A pretrial inmate has a right to receive adequate medical care. Farmer v. Brennan, 511 U.S. 825, 832 (1994); Simmons v. Cook, 154 F.3d 805, 808 (1998). Nonetheless, a complaint must contain more than conclusory statements. Kaylor, 661 F.2d at 1183. In other words, a complaint does not “suffice if it tenders naked assertions devoid of further factual enhancement.” Ashcroft, 556 U.S. at 678. Here, plaintiff's allegations amount to a “naked assertion.” Plaintiff does not state that he ever asked for, or was denied, medical care from defendants. For instance, he does not allege a misdiagnosis or an improperly performed procedure. He also does not allege that he has been denied medical care or that the price of medical care has kept him from receiving assistance. In other words, he has not alleged any harm or injury. See Martin, 780 F.2d at 1337. Further, plaintiff does not identify who is responsible for this alleged condition or demonstrate a causal link between that person’s responsibility and the deprivation of his rights. See Madewell, 909 F.2d at 1208. Therefore, this claim must be dismissed. Having considered the instant complaint, the Court concludes that it would be futile to permit plaintiff leave to file an amended complaint. The Court will therefore dismiss this action pursuant to 28 U.S.C. § 1915(e)(2). Accordingly, IT IS HEREBY ORDERED that plaintiffs motion to proceed in forma pauperis (Docket No. 2) is GRANTED. IT IS FURTHER ORDERED that plaintiff must pay an initial filing fee of $1.00 within twenty-one (21) days of the date of this Order. Plaintiff is instructed to make his remittance payable to “Clerk, United States District Court,” and to include upon it: (1) his name; (2) his prison registration number; (3) the case number; and (4) the statement that the remittance is for an original proceeding.

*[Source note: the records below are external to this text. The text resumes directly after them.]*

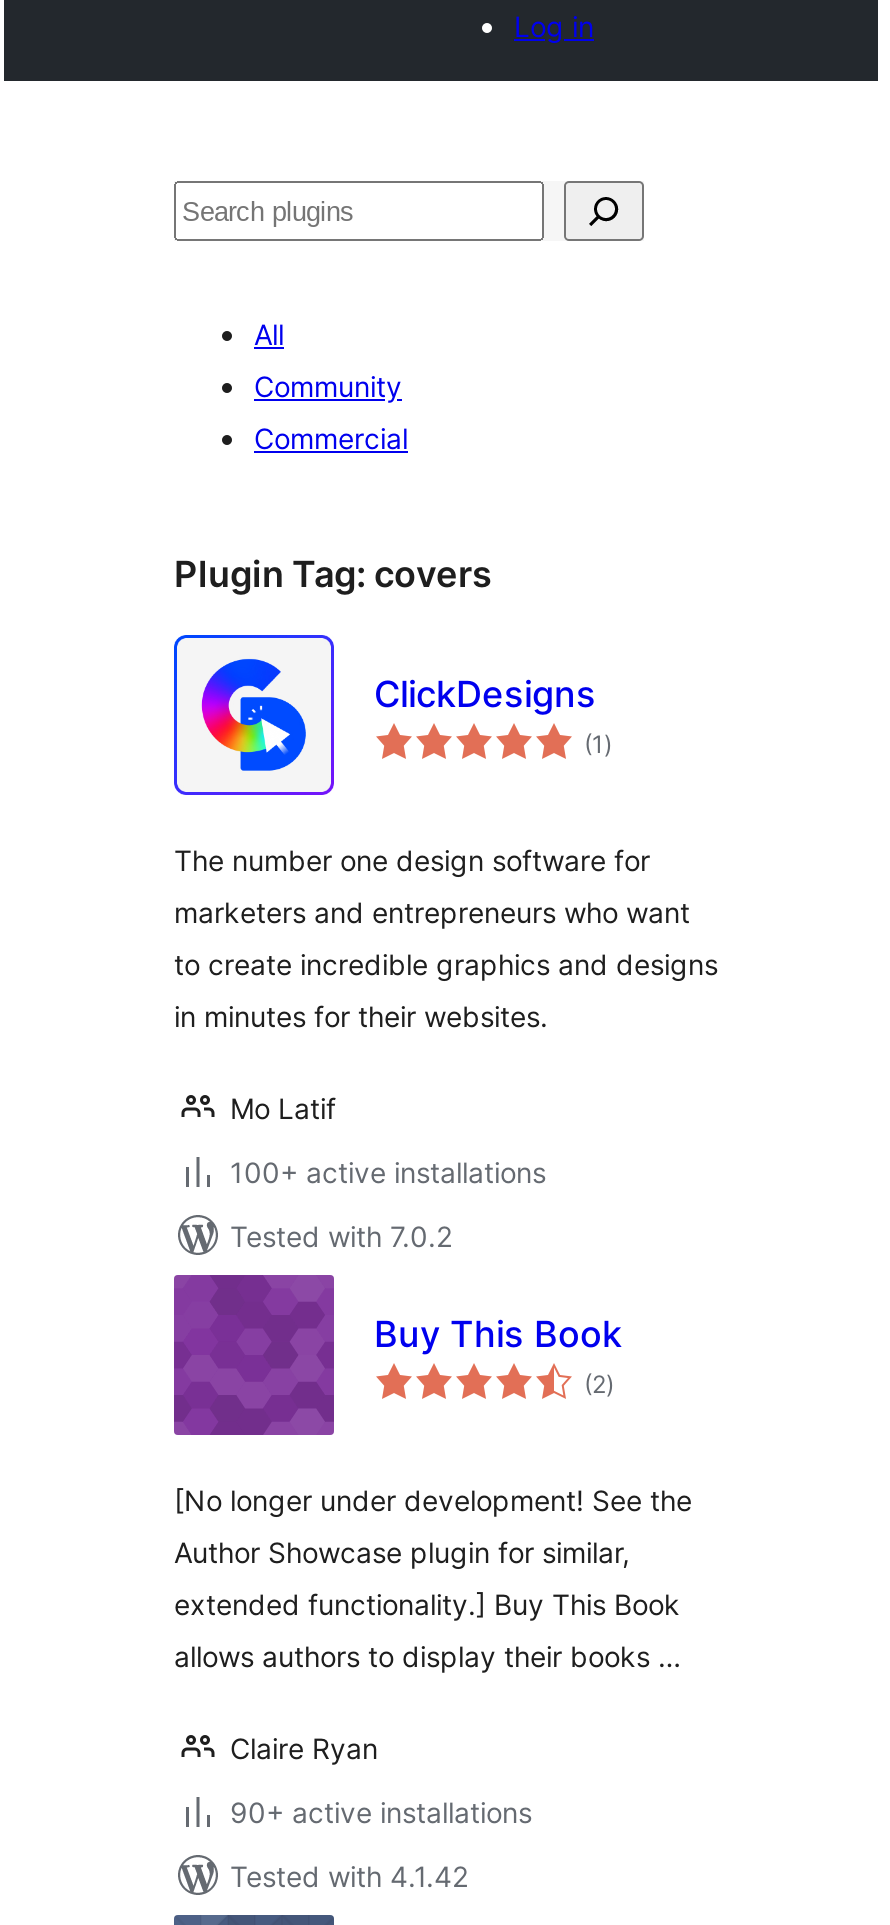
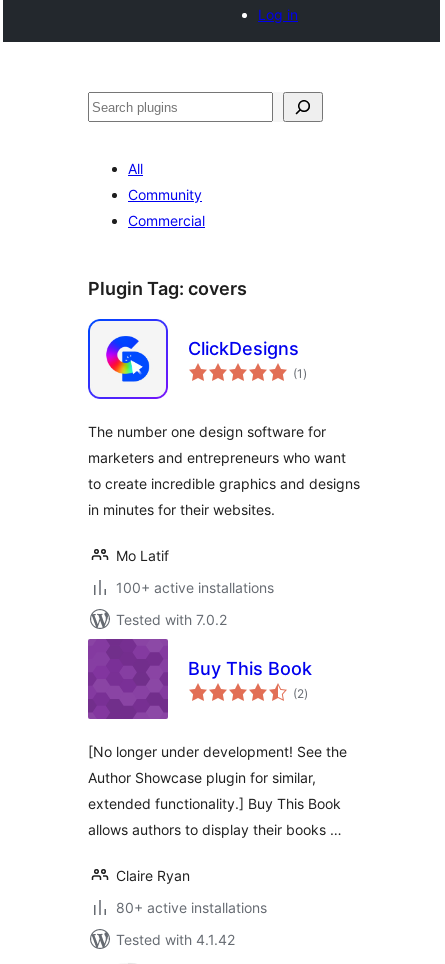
- [image]
+ [image]

- 90+ active installations
+ 80+ active installations
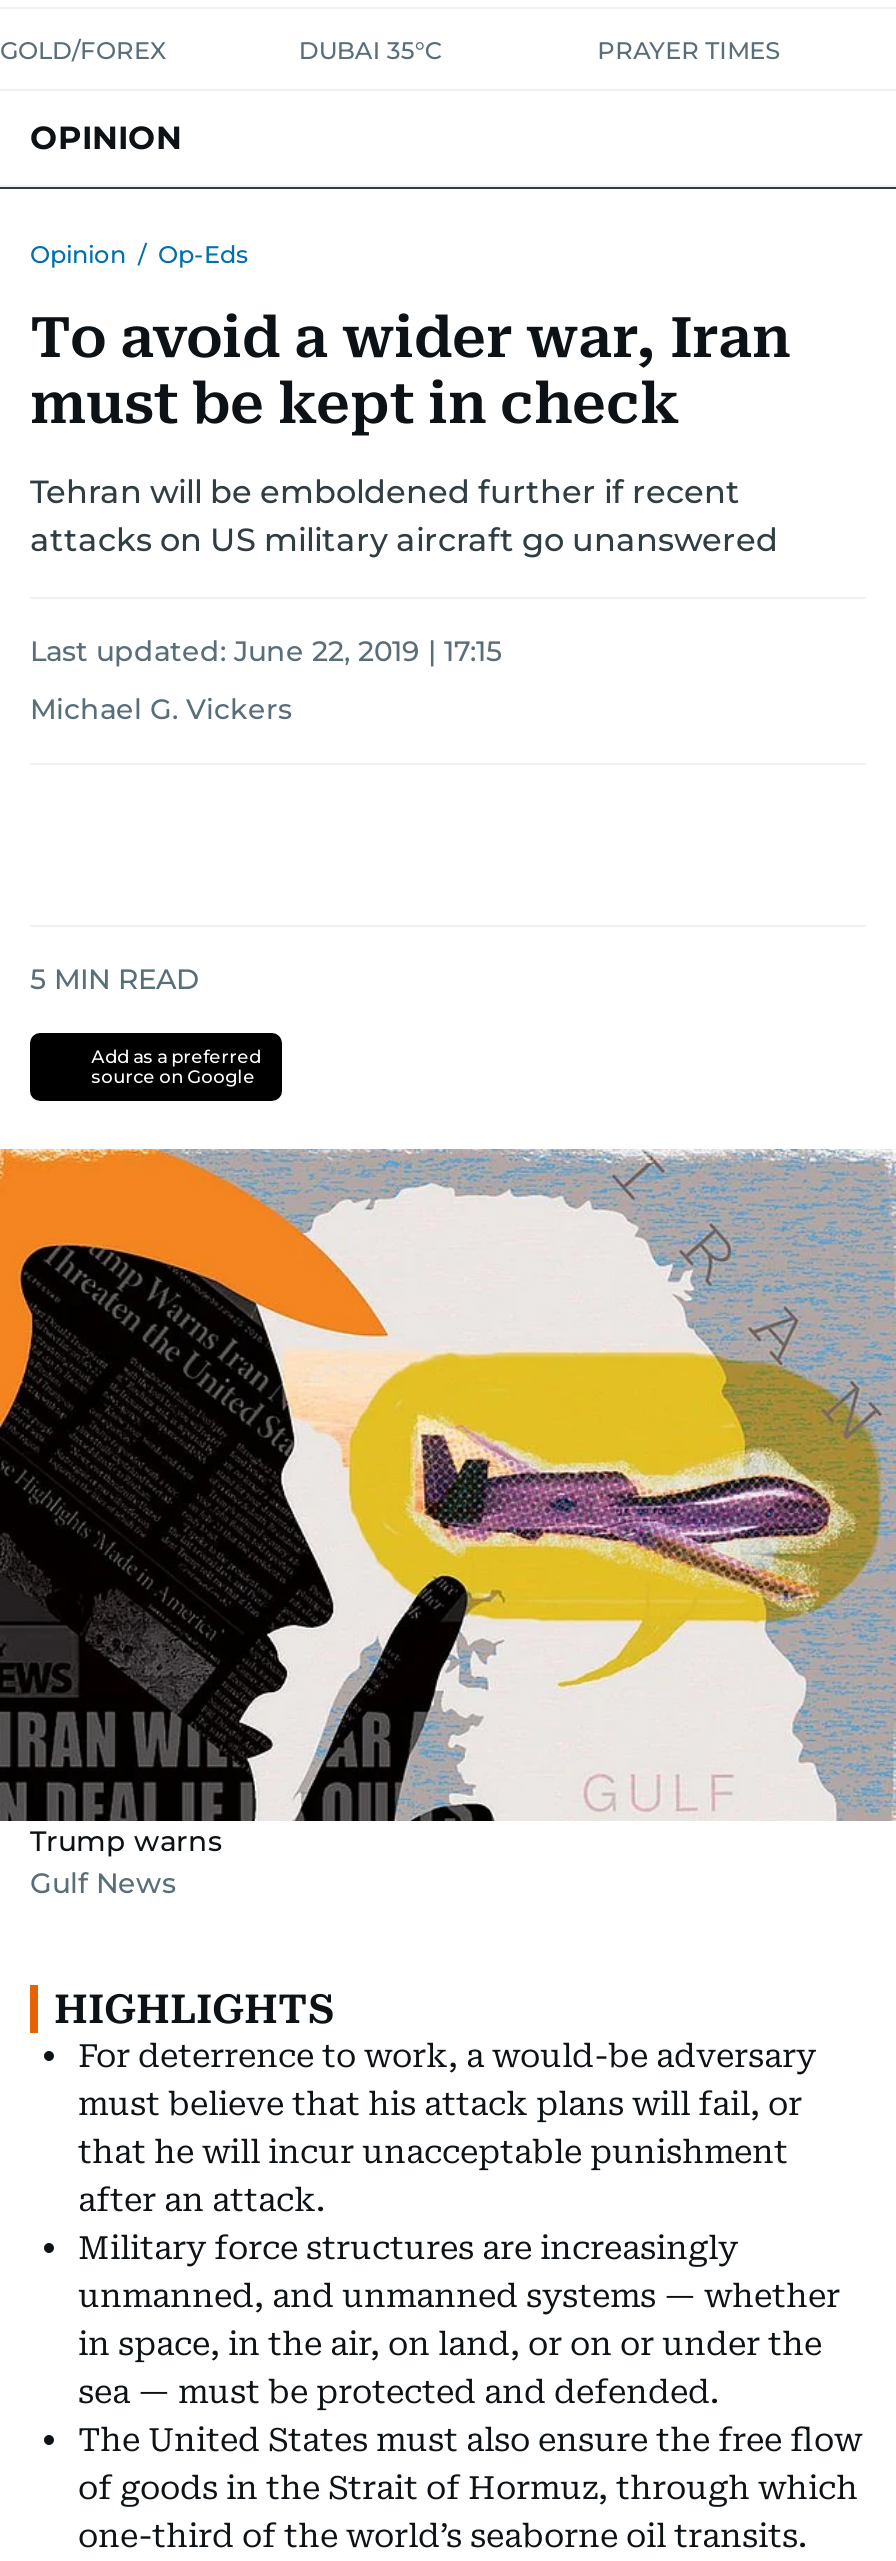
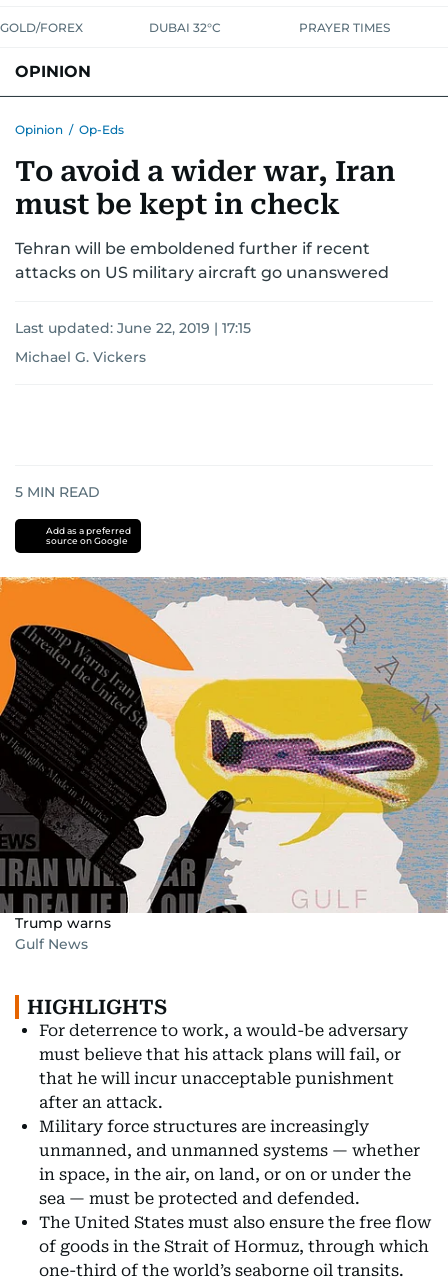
- DUBAI 35°C
+ DUBAI 32°C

IT IS FURTHER ORDERED this action is subject to dismissal for failure to state a claim
_ and/or because it is legally frivolous subject to 28 U.S.C. § 1915(e)(2)(B). A separate order of dismissal will be entered herewith. IT IS FURTHER ORDERED that an appeal from this dismissal would not be taken in good faith. dk Dated this Se day of March, 2021.